DATA EXTRACTS:
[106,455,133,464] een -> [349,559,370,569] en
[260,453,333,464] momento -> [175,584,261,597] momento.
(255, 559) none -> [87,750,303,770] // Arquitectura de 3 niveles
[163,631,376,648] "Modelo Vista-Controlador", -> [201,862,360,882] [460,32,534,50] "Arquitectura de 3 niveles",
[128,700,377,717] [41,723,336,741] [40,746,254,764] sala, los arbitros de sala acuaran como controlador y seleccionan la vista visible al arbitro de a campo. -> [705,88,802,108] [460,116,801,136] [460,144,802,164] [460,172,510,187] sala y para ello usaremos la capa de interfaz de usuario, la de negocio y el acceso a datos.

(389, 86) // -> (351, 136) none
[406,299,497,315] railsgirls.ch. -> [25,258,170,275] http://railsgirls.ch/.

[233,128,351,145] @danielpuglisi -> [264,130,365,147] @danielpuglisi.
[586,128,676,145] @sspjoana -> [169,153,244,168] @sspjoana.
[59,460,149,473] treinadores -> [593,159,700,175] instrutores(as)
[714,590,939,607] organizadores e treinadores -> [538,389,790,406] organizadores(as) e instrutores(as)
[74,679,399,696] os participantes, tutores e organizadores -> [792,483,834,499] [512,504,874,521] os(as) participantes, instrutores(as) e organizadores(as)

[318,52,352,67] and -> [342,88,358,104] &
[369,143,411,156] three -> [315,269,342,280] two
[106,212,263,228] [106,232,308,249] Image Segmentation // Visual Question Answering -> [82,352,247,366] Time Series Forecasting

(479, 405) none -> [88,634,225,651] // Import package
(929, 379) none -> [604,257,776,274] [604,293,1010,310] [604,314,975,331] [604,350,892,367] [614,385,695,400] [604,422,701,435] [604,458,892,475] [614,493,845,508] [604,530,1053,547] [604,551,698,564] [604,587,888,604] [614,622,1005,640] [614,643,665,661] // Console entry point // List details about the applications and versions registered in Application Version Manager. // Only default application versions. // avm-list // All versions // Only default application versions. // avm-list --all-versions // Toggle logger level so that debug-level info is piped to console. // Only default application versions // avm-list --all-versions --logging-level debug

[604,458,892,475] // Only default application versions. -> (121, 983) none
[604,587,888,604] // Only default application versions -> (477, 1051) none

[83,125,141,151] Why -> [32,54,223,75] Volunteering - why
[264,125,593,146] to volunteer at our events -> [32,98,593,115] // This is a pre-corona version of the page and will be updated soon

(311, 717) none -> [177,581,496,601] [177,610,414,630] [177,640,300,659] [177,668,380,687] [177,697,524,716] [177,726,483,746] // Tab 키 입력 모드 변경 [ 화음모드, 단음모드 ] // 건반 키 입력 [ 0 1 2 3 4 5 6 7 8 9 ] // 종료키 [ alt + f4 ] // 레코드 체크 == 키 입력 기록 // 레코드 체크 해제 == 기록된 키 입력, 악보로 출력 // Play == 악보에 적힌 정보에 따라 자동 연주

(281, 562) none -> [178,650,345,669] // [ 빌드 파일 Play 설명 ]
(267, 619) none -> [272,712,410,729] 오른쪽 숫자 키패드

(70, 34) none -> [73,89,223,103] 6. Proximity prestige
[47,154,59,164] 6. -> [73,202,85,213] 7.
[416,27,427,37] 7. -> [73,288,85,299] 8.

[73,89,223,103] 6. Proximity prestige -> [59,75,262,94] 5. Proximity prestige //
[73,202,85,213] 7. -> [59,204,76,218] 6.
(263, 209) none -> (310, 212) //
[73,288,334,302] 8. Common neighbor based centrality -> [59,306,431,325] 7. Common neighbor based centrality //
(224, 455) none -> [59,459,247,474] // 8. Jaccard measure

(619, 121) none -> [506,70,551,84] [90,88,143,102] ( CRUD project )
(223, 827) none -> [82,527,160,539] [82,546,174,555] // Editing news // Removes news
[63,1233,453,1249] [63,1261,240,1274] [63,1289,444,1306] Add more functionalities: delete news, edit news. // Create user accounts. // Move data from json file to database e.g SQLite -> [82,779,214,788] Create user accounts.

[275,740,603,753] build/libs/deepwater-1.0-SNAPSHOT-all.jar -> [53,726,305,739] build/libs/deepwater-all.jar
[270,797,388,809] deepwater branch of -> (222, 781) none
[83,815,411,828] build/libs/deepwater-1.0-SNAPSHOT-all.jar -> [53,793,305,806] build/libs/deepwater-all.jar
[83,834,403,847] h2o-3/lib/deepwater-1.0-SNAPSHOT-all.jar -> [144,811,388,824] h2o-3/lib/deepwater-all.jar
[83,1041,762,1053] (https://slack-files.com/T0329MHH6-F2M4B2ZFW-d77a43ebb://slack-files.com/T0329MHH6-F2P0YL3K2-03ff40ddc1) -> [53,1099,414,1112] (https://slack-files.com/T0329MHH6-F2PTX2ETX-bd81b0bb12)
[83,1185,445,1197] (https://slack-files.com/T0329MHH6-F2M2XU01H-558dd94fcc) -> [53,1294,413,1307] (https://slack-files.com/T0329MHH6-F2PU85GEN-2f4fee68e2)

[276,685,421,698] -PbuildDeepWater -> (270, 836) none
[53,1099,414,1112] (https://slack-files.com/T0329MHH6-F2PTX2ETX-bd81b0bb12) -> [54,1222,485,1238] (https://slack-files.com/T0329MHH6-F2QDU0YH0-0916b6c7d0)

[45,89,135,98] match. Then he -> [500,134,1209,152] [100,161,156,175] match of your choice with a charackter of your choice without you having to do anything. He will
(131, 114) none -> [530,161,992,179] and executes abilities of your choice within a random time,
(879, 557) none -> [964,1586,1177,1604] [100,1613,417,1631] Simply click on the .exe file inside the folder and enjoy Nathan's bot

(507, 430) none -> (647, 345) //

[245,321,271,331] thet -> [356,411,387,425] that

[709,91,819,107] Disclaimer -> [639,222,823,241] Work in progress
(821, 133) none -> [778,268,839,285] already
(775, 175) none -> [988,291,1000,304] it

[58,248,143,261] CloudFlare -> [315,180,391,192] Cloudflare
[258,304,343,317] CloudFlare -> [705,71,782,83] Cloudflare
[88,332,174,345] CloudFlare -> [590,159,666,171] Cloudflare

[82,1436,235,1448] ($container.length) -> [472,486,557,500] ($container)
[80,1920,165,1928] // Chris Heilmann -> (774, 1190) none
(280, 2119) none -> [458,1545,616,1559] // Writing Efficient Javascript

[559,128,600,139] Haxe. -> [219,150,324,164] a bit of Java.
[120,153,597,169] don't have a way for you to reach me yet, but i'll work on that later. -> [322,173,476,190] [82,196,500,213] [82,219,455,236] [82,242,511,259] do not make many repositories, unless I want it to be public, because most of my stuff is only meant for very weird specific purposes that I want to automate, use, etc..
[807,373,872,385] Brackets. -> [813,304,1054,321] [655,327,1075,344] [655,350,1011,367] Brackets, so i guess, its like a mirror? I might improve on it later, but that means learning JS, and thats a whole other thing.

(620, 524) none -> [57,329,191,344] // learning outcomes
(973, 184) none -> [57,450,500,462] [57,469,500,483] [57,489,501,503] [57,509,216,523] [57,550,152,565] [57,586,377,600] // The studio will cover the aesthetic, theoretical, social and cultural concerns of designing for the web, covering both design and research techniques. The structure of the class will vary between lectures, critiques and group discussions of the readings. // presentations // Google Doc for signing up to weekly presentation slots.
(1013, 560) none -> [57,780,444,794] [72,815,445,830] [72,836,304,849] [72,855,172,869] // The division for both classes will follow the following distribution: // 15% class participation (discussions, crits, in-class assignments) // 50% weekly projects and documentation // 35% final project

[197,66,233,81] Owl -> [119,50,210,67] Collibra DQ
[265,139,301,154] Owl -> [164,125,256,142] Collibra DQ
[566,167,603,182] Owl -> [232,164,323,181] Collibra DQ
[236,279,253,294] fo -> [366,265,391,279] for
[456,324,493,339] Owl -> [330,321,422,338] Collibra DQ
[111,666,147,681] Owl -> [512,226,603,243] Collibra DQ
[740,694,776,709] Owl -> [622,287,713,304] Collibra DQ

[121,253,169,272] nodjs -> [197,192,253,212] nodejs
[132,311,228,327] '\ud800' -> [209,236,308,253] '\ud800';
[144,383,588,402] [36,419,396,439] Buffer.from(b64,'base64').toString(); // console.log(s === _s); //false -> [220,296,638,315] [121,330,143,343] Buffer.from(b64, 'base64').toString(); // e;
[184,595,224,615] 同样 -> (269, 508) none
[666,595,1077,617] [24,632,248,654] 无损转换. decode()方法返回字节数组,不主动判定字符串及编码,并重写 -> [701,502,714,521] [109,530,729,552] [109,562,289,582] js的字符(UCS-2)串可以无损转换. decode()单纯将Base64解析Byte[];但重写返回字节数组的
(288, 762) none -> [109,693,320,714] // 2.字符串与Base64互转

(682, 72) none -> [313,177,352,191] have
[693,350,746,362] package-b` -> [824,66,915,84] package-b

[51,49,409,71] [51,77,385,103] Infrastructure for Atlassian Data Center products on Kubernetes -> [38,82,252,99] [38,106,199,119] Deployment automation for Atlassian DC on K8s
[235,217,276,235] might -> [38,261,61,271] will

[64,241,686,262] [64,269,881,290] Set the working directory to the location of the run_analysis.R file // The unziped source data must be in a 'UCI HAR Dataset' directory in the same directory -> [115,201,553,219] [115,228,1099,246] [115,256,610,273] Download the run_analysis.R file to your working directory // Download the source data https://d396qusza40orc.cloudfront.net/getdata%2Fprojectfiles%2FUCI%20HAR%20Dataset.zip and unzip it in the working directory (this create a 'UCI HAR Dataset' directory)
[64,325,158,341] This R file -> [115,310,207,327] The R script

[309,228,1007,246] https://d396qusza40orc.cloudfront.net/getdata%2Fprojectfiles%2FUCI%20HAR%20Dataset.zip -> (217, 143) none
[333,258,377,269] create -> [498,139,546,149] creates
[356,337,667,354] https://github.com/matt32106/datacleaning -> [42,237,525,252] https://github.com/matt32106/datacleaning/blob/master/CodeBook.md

ACTIVITY: Give back exactly the lines of the listing above that run from the line with "[666,595,1077,617] [24,632,248,654] 无损转换." to the line with "[235,217,276,235] might ->", inclusive.

RESPONSE TO THIS TASK:
[666,595,1077,617] [24,632,248,654] 无损转换. decode()方法返回字节数组,不主动判定字符串及编码,并重写 -> [701,502,714,521] [109,530,729,552] [109,562,289,582] js的字符(UCS-2)串可以无损转换. decode()单纯将Base64解析Byte[];但重写返回字节数组的
(288, 762) none -> [109,693,320,714] // 2.字符串与Base64互转

(682, 72) none -> [313,177,352,191] have
[693,350,746,362] package-b` -> [824,66,915,84] package-b

[51,49,409,71] [51,77,385,103] Infrastructure for Atlassian Data Center products on Kubernetes -> [38,82,252,99] [38,106,199,119] Deployment automation for Atlassian DC on K8s
[235,217,276,235] might -> [38,261,61,271] will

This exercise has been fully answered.